Provides an ETL‑style pipeline where lineage data is parsed, filtered, transformed into events, and written to the asset platform via a sink; a shared SDK abstracts common logic while allowing custom components.

Lineage quality – coverage

Coverage = number of assets with lineage / number of assets of interest (assets with production tasks). Example: 8 of 9 relevant tables are covered → 88% coverage.

Lineage quality – accuracy

Accuracy = correctly parsed tasks / total tasks of the same type.

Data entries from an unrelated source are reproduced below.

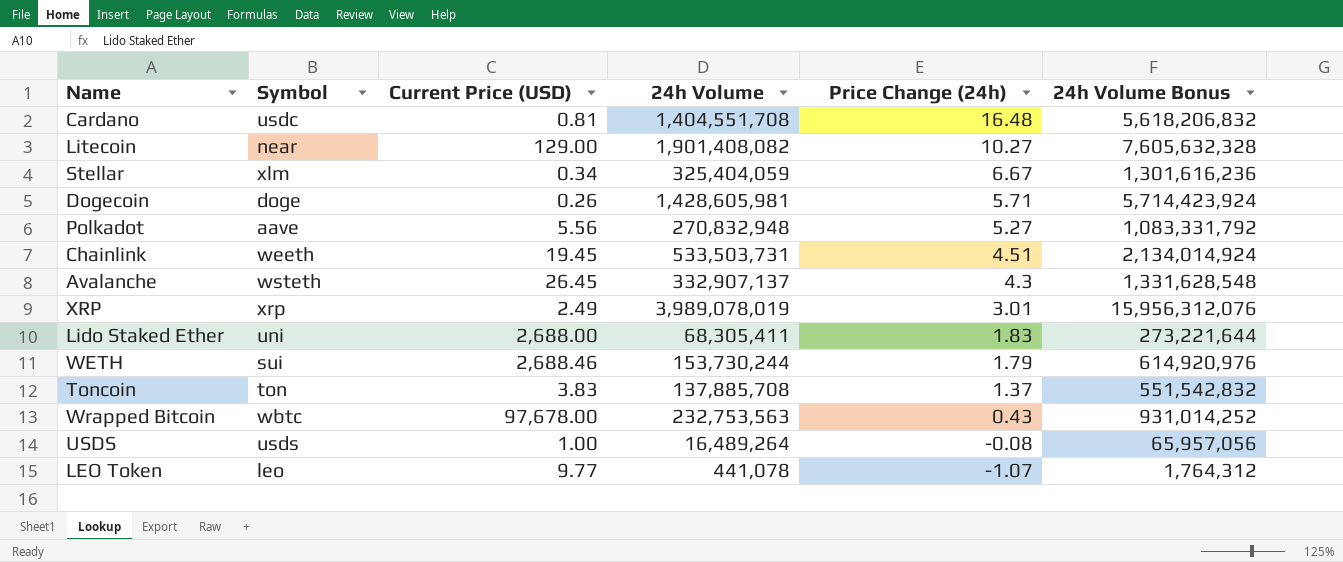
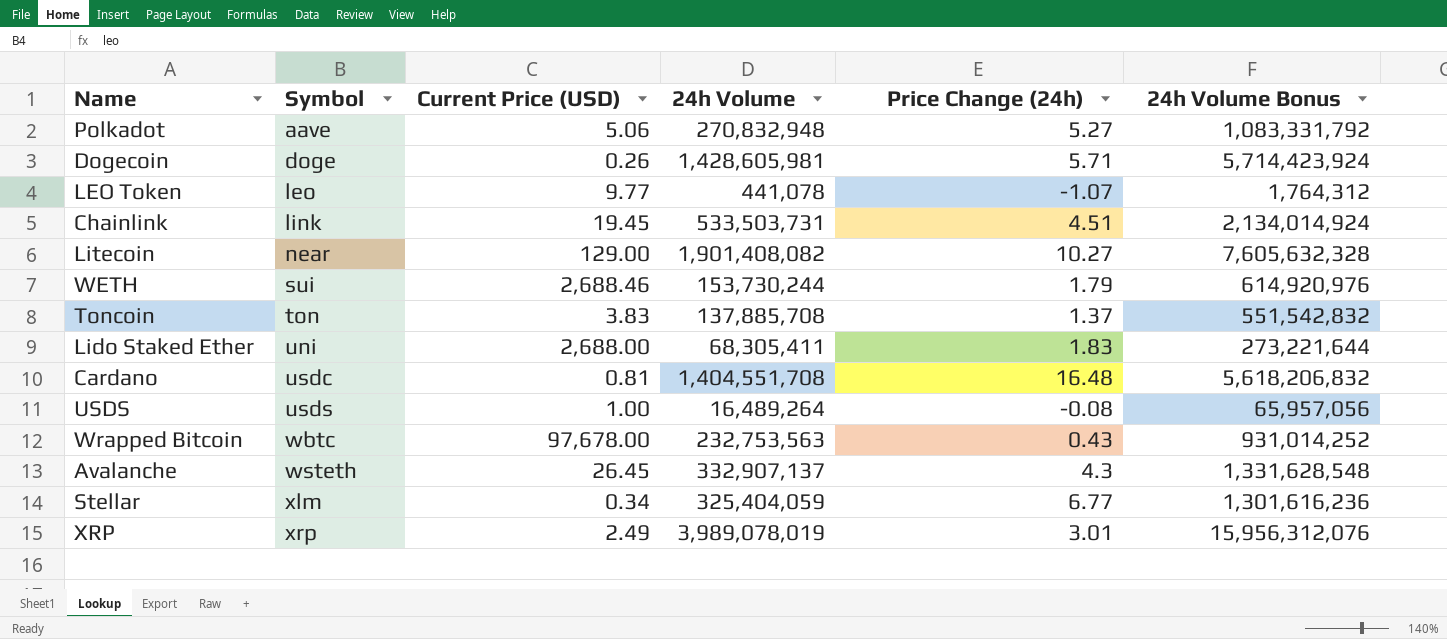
row order: Price Change (24h) descending -> Symbol ascending
Polkadot | Current Price (USD): 5.56 -> 5.06
Chainlink | Symbol: weeth -> link
Stellar | Price Change (24h): 6.67 -> 6.77

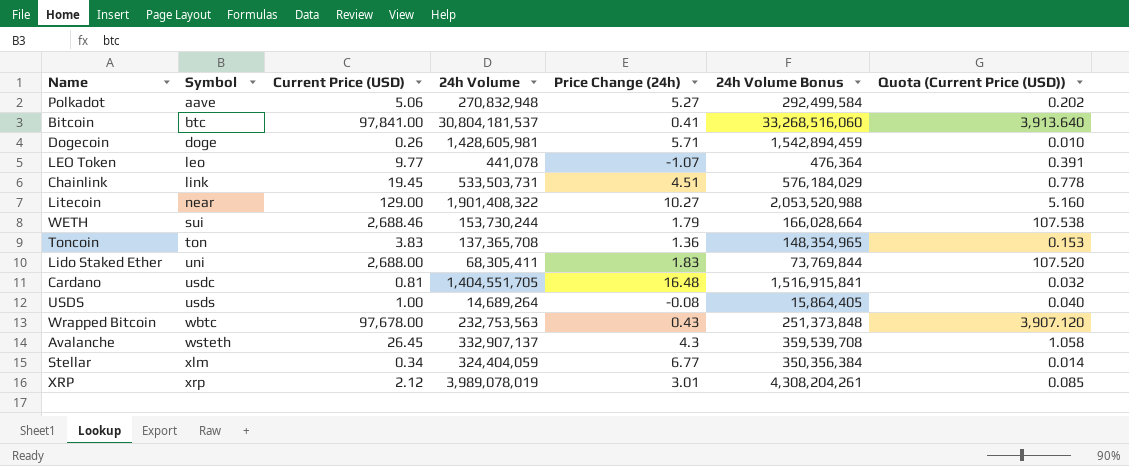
column 24h Volume Bonus | formula: [24h Volume] * 4 -> [24h Volume] * 1.08
column Quota (Current Price (USD)) | formula: none -> [Current Price (USD)] * 0.04
row Bitcoin: none -> btc | 97,841.00 | 30,804,181,537 | 0.41 | 33,268,516,060 | 3,913.640
Litecoin | 24h Volume: 1,901,408,082 -> 1,901,408,322
Toncoin | 24h Volume: 137,885,708 -> 137,365,708
Toncoin | Price Change (24h): 1.37 -> 1.36
Cardano | 24h Volume: 1,404,551,708 -> 1,404,551,705
USDS | 24h Volume: 16,489,264 -> 14,689,264
Stellar | 24h Volume: 325,404,059 -> 324,404,059
XRP | Current Price (USD): 2.49 -> 2.12

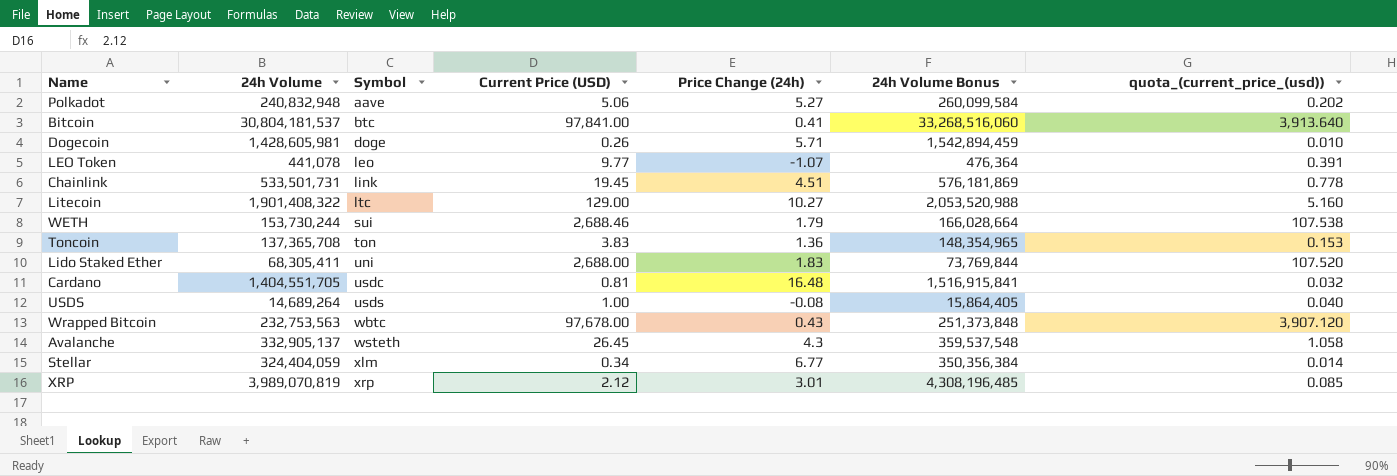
column 24h Volume | position: 4 -> 2
column name: Quota (Current Price (USD)) -> quota_(current_price_(usd))
Polkadot | 24h Volume: 270,832,948 -> 240,832,948
Polkadot | 24h Volume Bonus: 292,499,584 -> 260,099,584
Chainlink | 24h Volume: 533,503,731 -> 533,501,731
Chainlink | 24h Volume Bonus: 576,184,029 -> 576,181,869
Litecoin | Symbol: near -> ltc
Avalanche | 24h Volume: 332,907,137 -> 332,905,137
Avalanche | 24h Volume Bonus: 359,539,708 -> 359,537,548
XRP | 24h Volume: 3,989,078,019 -> 3,989,070,819
XRP | 24h Volume Bonus: 4,308,204,261 -> 4,308,196,485

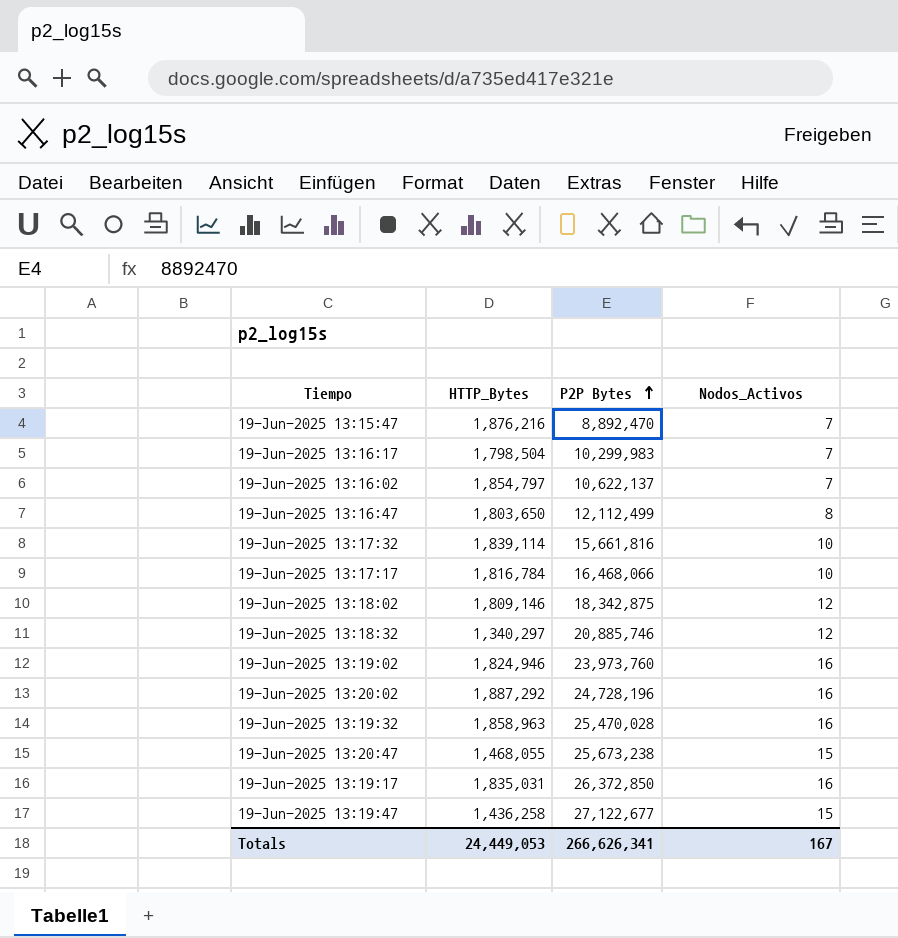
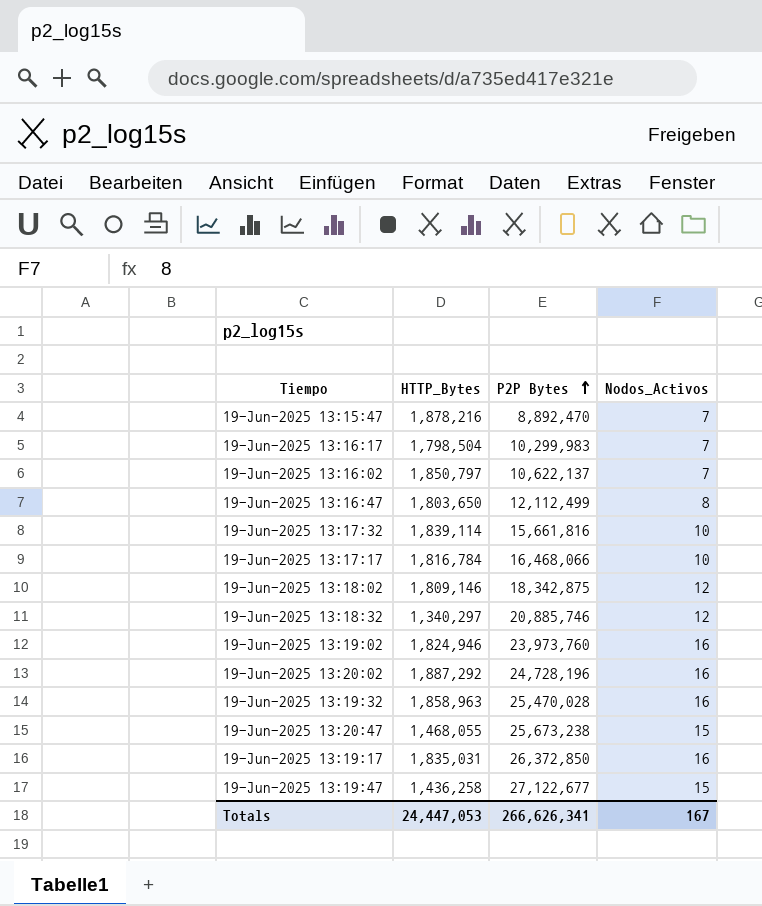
19-Jun-2025 13:15:47 | HTTP_Bytes: 1,876,216 -> 1,878,216
19-Jun-2025 13:16:02 | HTTP_Bytes: 1,854,797 -> 1,850,797
Totals | HTTP_Bytes: 24,449,053 -> 24,447,053

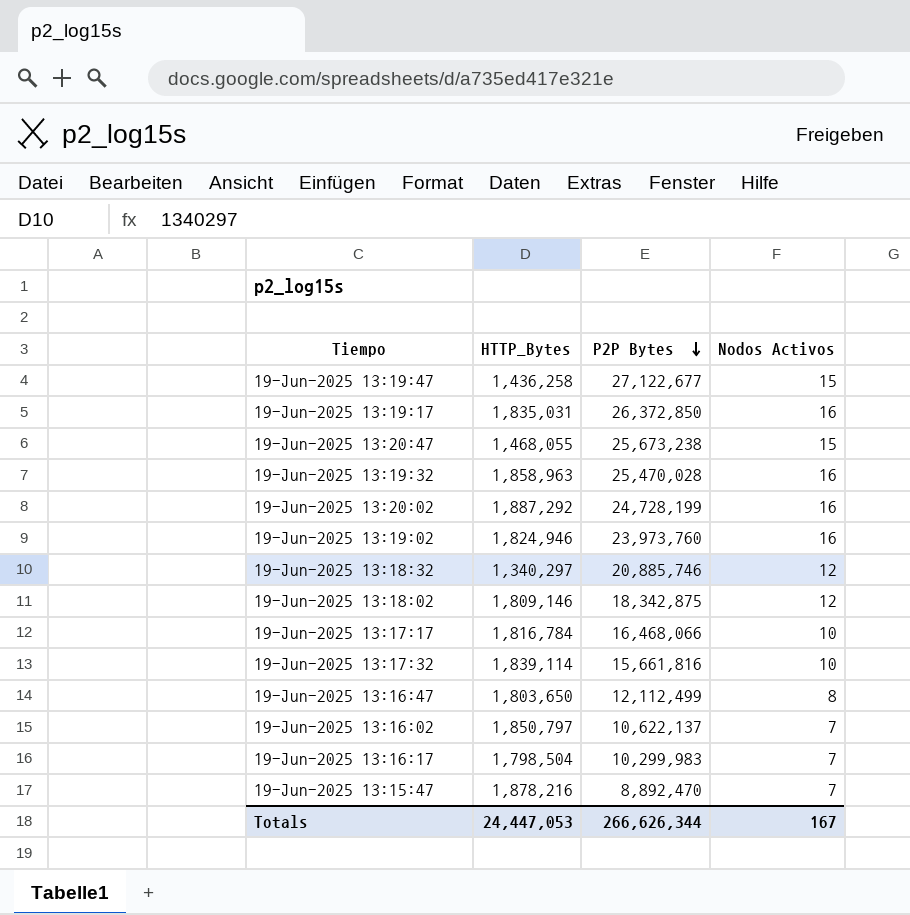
row order: P2P Bytes ascending -> P2P Bytes descending
column name: Nodos_Activos -> Nodos Activos
19-Jun-2025 13:20:02 | P2P Bytes: 24,728,196 -> 24,728,199
Totals | P2P Bytes: 266,626,341 -> 266,626,344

Example: 2 correct out of 4 tasks → 50% accuracy.

Current status at ByteDance

Metadata coverage: Hive 98%, ClickHouse 96%, Kafka topics 70%. Accuracy: DTS integration tasks >99%, Hive SQL ~97%, Flink SQL ~81%.

03 Architecture Comparison

Comparison of the three versions shows progressive improvements: consumption methods evolve from API‑only to offline‑warehouse analysis to message‑queue incremental updates; incremental updates start in version 3; task lineage appears in version 2 and data‑quality in version 3; metadata storage is unified in version 3; onboarding time drops from 7‑10 days to 3‑4 days with standardization.

04 Future Outlook

1. Continue simplifying architecture and unifying offline/real‑time tasks. 2. Expand ecosystem support to external/open‑source metadata and provide one‑stop lineage standardization. 3. Improve lineage quality and enable rapid diagnosis of complex data‑link issues. 4. Offer intelligent scenarios by exposing key lineage chains to accelerate troubleshooting.

The described lineage capabilities are already offered to external users via Volcano Engine DataLeap.